# Activity:
Would you give back exactly the lines from the line with "[329,453,362,465] here ->" through the end of the entries below, both included, but none of the pictures?

# Information:
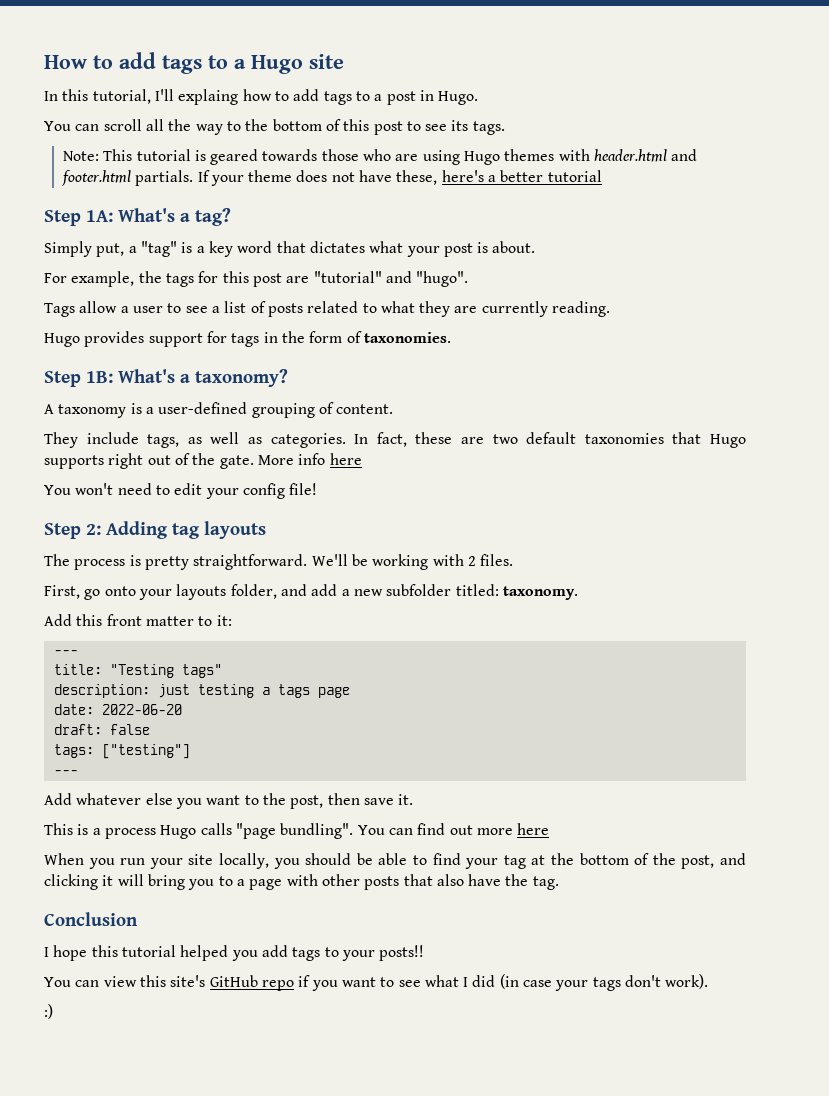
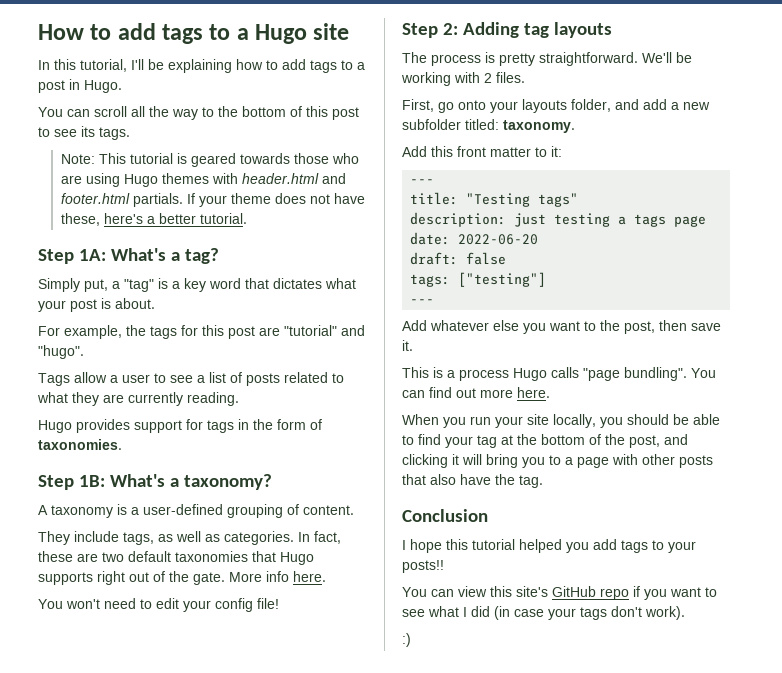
[178,89,239,105] explaing -> [148,59,232,73] be explaining
[547,170,602,182] tutorial -> [200,213,248,224] tutorial.
[329,453,362,465] here -> [293,571,326,582] here.
[517,823,550,835] here -> [517,387,550,398] here.

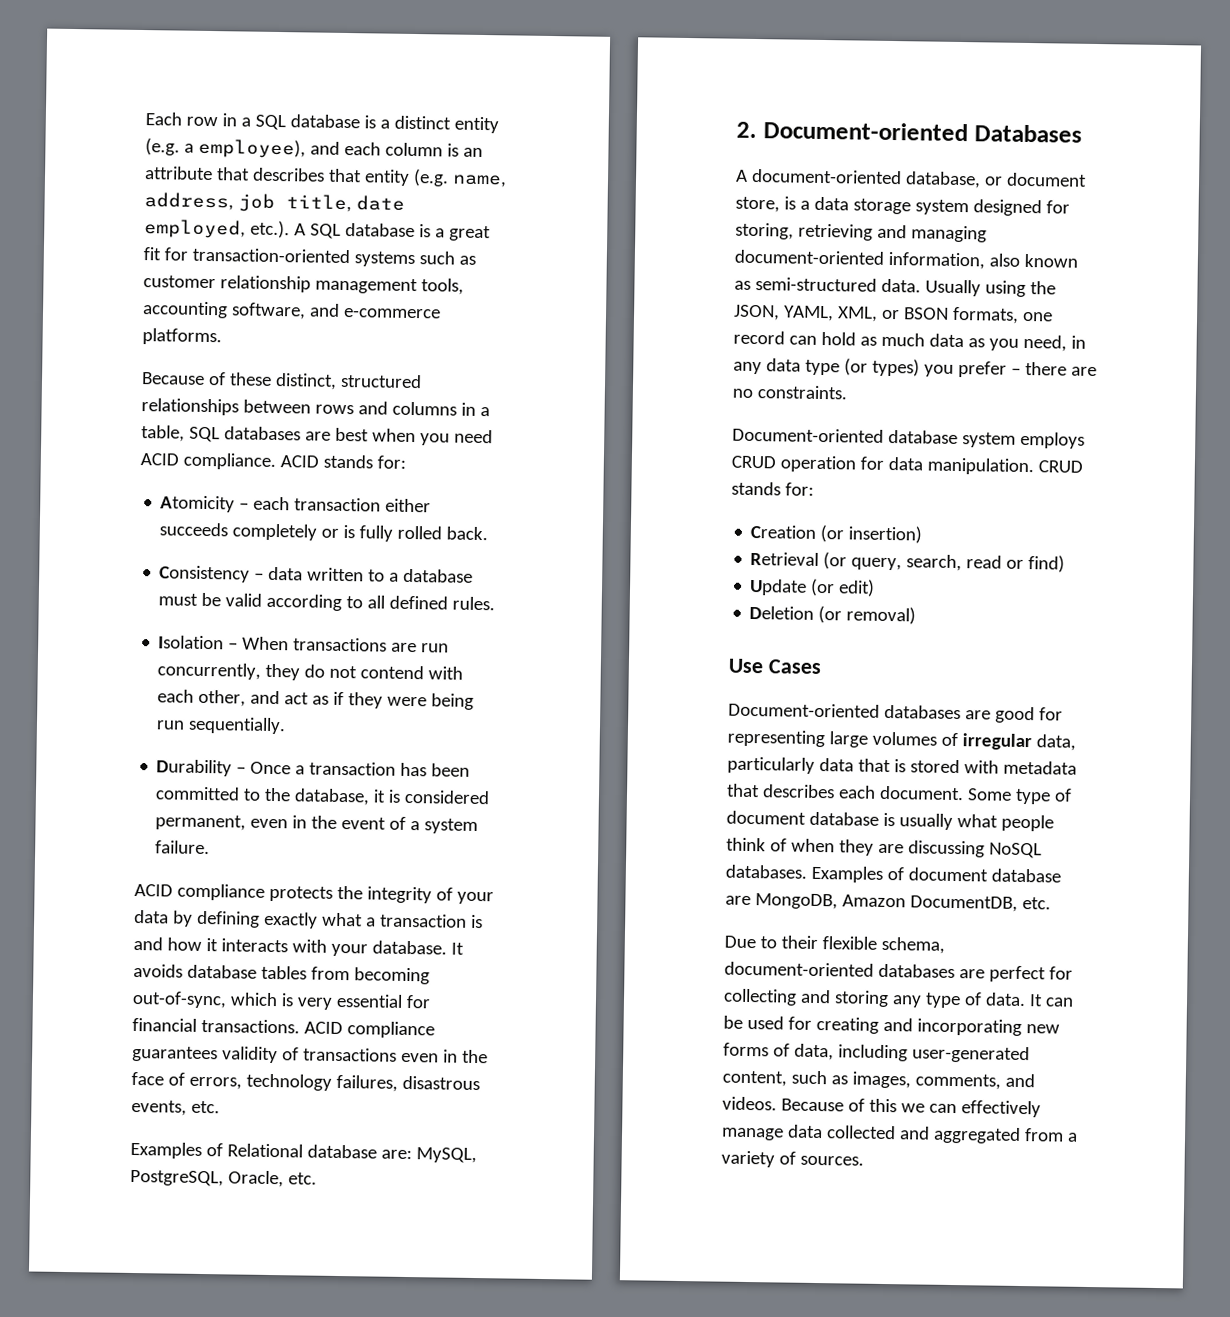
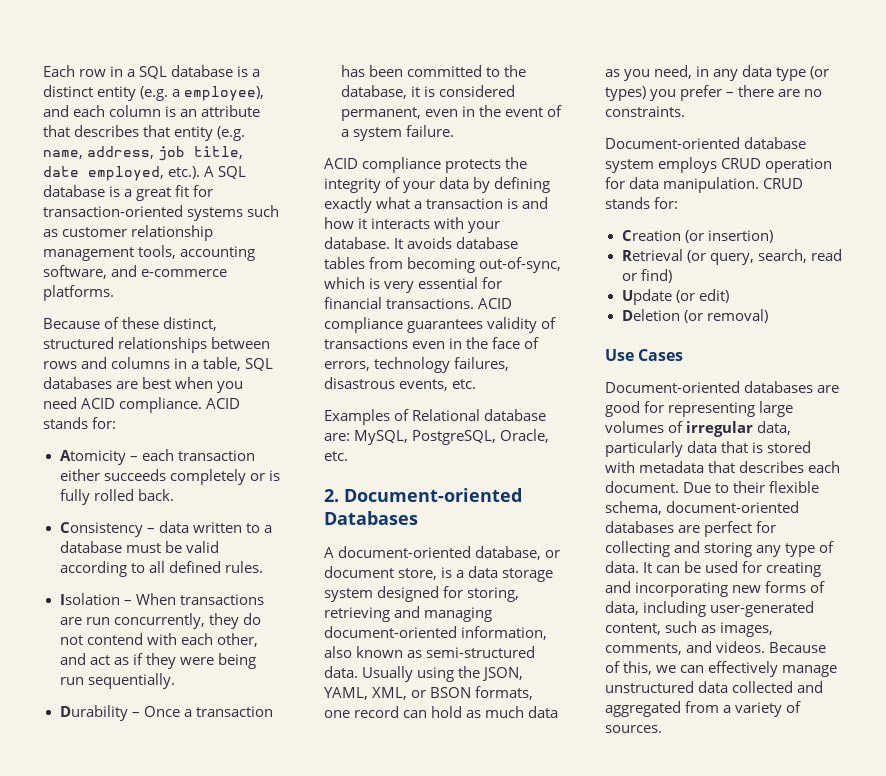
[966,788,1072,805] [726,810,1054,832] [726,837,1042,859] [725,864,1061,883] [725,893,1051,912] Some type of document database is usually what people think of when they are discussing NoSQL databases. Examples of document database are MongoDB, Amazon DocumentDB, etc. // -> (679, 487) none
[868,1098,897,1113] this -> [623,661,653,675] this,
(784, 1134) none -> [605,681,694,693] unstructured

# Completed exercise:
[329,453,362,465] here -> [293,571,326,582] here.
[517,823,550,835] here -> [517,387,550,398] here.

[966,788,1072,805] [726,810,1054,832] [726,837,1042,859] [725,864,1061,883] [725,893,1051,912] Some type of document database is usually what people think of when they are discussing NoSQL databases. Examples of document database are MongoDB, Amazon DocumentDB, etc. // -> (679, 487) none
[868,1098,897,1113] this -> [623,661,653,675] this,
(784, 1134) none -> [605,681,694,693] unstructured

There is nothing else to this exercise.